Task to complete:
What you return must match the records word for word, except that pictures are dropped.

Collection entries:
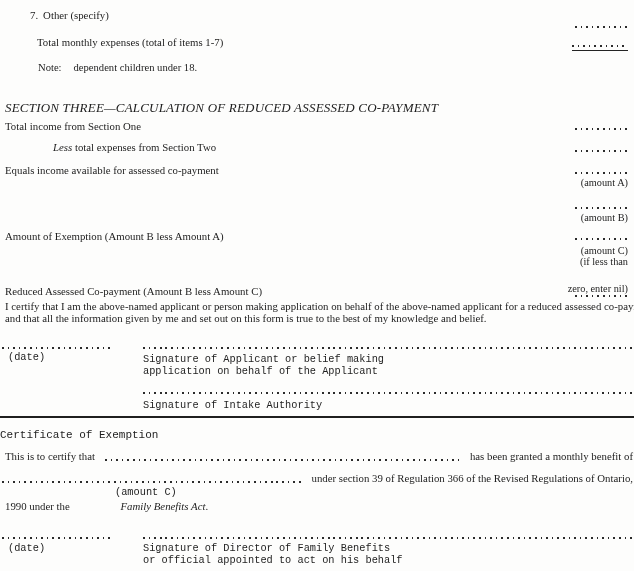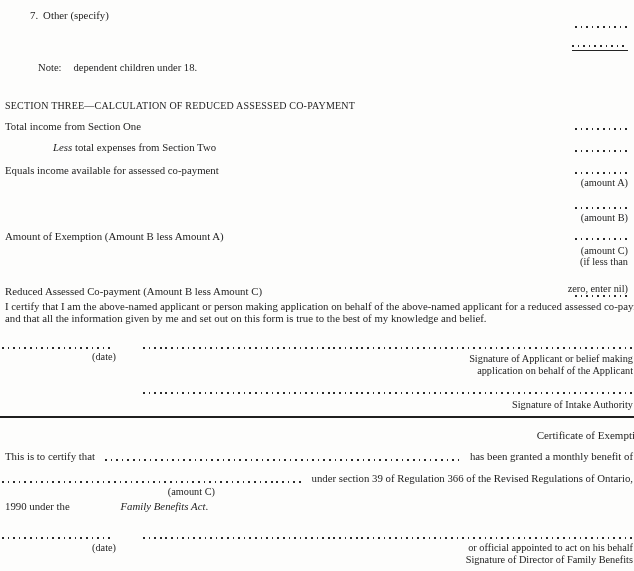--- a/index.html
+++ b/index.html
@@ -9,25 +9,25 @@
     margin:0 auto;
     background:#fdfdfc;
     color:#1d1d1d;
     font-family:"Liberation Serif","DejaVu Serif",serif;
     font-size:10.8px;
     overflow:hidden;
   }
   .abs{position:absolute;}
   .line{white-space:nowrap;}
   .sm{font-size:10.3px;}
-  .hd{font-size:10px;letter-spacing:.2px;}
+  .hd{font-size:13px;letter-spacing:.2px;font-style:italic;}
   .title{font-size:11px;}
   .it{font-style:italic;margin-left:48px;}
   .right{text-align:right;}
-  .center{text-align:right;}
+  .center{text-align:left;font-family:Liberation Mono, monospace;}
   .dots{
     height:2.2px;
     background-image:repeating-linear-gradient(90deg,#2b2b2b 0 1.7px,transparent 1.7px 5.6px);
     background-repeat:no-repeat;background-size:100% 2.2px;
   }
   .dots-underline{
     height:5px;
     background-image:repeating-linear-gradient(90deg,#2b2b2b 0 1.7px,transparent 1.7px 5.6px);
     background-repeat:no-repeat;background-size:100% 2.2px;background-position:top;
     border-bottom:1.6px solid #242424;
@@ -41,20 +41,21 @@
 <body>
 
 <div id="page">
 
   <div class="abs flexrow" style="left:30px;top:9px;gap:5px;">
     <span class="line">7.</span>
     <span class="line">Other (specify)</span>
   </div>
   <div class="abs dots" style="left:575px;top:26px;width:53px;"></div>
 
+  <div class="abs line" style="left:37px;top:36px;">Total monthly expenses (total of items 1-7)</div>
   <div class="abs dots-underline" style="left:572px;top:45px;width:56px;"></div>
 
   <div class="abs" style="left:38px;top:62px;width:594px;display:flex;gap:12px;font-size:10.6px;line-height:11.5px;">
     <span>Note:</span>
     <span>
       <span class="line" style="display:block;">dependent children under 18.</span>
     </span>
   </div>
 
   <div class="abs line hd" style="left:5px;top:100px;">SECTION THREE—CALCULATION OF REDUCED ASSESSED CO-PAYMENT</div>
@@ -118,17 +119,17 @@
 
   <div class="abs line" style="left:5px;top:500px;">
     <span>1990 under the </span><span class="it">Family Benefits Act</span><span>.</span>
   </div>
 
   <div class="abs dots" style="left:2px;top:537px;width:108px;"></div>
   <div class="abs line sm center" style="left:8px;top:542px;width:108px;">(date)</div>
 
   <div class="abs dots" style="left:143px;top:537px;width:490px;"></div>
   <div class="abs sm center cap" style="left:143px;top:542px;width:490px;">
+    <span class="line" style="display:block;">Signature of Director of Family Benefits</span>
     <span class="line" style="display:block;">or official appointed to act on his behalf</span>
-    <span class="line" style="display:block;">Signature of Director of Family Benefits</span>
   </div>
 
 </div>
 
 </body></html>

Task solution:
--- a/index.html
+++ b/index.html
@@ -9,25 +9,25 @@
     margin:0 auto;
     background:#fdfdfc;
     color:#1d1d1d;
     font-family:"Liberation Serif","DejaVu Serif",serif;
     font-size:10.8px;
     overflow:hidden;
   }
   .abs{position:absolute;}
   .line{white-space:nowrap;}
   .sm{font-size:10.3px;}
-  .hd{font-size:10px;letter-spacing:.2px;}
+  .hd{font-size:13px;letter-spacing:.2px;font-style:italic;}
   .title{font-size:11px;}
   .it{font-style:italic;margin-left:48px;}
   .right{text-align:right;}
-  .center{text-align:right;}
+  .center{text-align:left;font-family:Liberation Mono, monospace;}
   .dots{
     height:2.2px;
     background-image:repeating-linear-gradient(90deg,#2b2b2b 0 1.7px,transparent 1.7px 5.6px);
     background-repeat:no-repeat;background-size:100% 2.2px;
   }
   .dots-underline{
     height:5px;
     background-image:repeating-linear-gradient(90deg,#2b2b2b 0 1.7px,transparent 1.7px 5.6px);
     background-repeat:no-repeat;background-size:100% 2.2px;background-position:top;
     border-bottom:1.6px solid #242424;
@@ -41,20 +41,21 @@
 <body>
 
 <div id="page">
 
   <div class="abs flexrow" style="left:30px;top:9px;gap:5px;">
     <span class="line">7.</span>
     <span class="line">Other (specify)</span>
   </div>
   <div class="abs dots" style="left:575px;top:26px;width:53px;"></div>
 
+  <div class="abs line" style="left:37px;top:36px;">Total monthly expenses (total of items 1-7)</div>
   <div class="abs dots-underline" style="left:572px;top:45px;width:56px;"></div>
 
   <div class="abs" style="left:38px;top:62px;width:594px;display:flex;gap:12px;font-size:10.6px;line-height:11.5px;">
     <span>Note:</span>
     <span>
       <span class="line" style="display:block;">dependent children under 18.</span>
     </span>
   </div>
 
   <div class="abs line hd" style="left:5px;top:100px;">SECTION THREE—CALCULATION OF REDUCED ASSESSED CO-PAYMENT</div>
@@ -118,17 +119,17 @@
 
   <div class="abs line" style="left:5px;top:500px;">
     <span>1990 under the </span><span class="it">Family Benefits Act</span><span>.</span>
   </div>
 
   <div class="abs dots" style="left:2px;top:537px;width:108px;"></div>
   <div class="abs line sm center" style="left:8px;top:542px;width:108px;">(date)</div>
 
   <div class="abs dots" style="left:143px;top:537px;width:490px;"></div>
   <div class="abs sm center cap" style="left:143px;top:542px;width:490px;">
+    <span class="line" style="display:block;">Signature of Director of Family Benefits</span>
     <span class="line" style="display:block;">or official appointed to act on his behalf</span>
-    <span class="line" style="display:block;">Signature of Director of Family Benefits</span>
   </div>
 
 </div>
 
 </body></html>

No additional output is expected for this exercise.